[EXERCISE DETAILS] From the line with "Test-and-set wiki page" to the final line, print the records exactly as they are.

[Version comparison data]
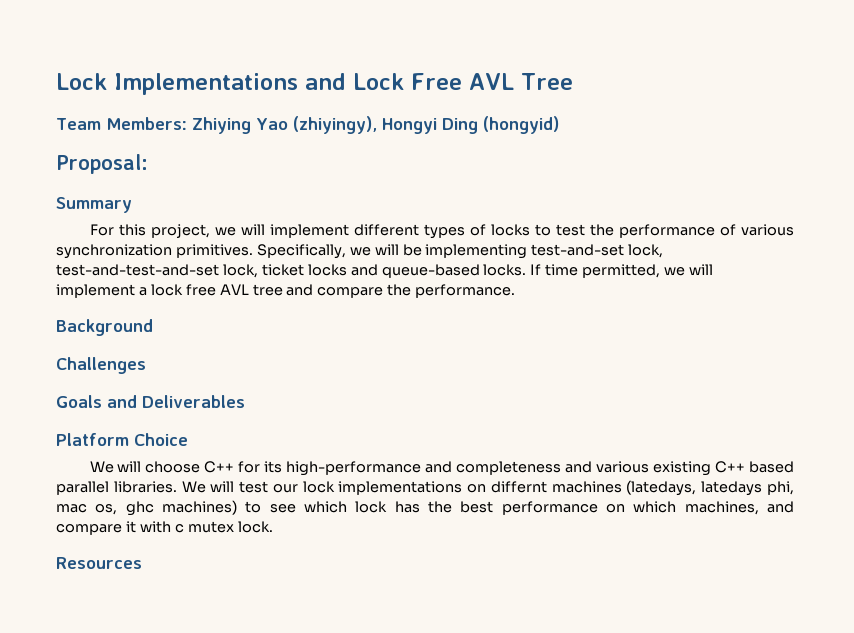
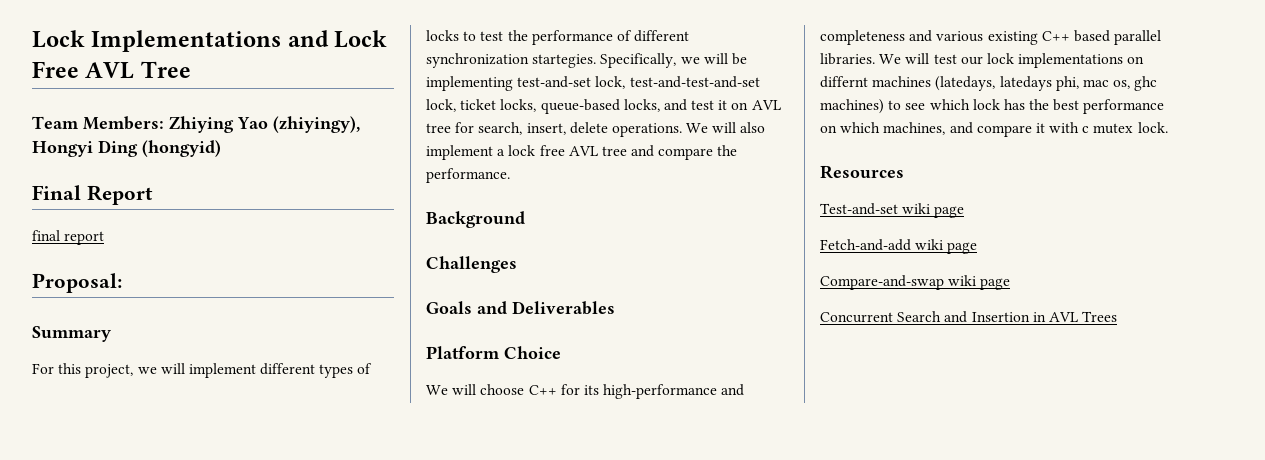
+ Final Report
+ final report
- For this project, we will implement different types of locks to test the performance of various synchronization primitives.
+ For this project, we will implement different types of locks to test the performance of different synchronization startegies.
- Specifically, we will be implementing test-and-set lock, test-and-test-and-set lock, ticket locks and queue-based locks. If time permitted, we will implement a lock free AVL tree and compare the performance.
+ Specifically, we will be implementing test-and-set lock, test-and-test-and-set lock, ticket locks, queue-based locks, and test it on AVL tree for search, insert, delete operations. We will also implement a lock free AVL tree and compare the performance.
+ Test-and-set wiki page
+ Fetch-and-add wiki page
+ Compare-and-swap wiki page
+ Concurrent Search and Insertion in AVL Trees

[EXERCISE SOLUTION]
+ Test-and-set wiki page
+ Fetch-and-add wiki page
+ Compare-and-swap wiki page
+ Concurrent Search and Insertion in AVL Trees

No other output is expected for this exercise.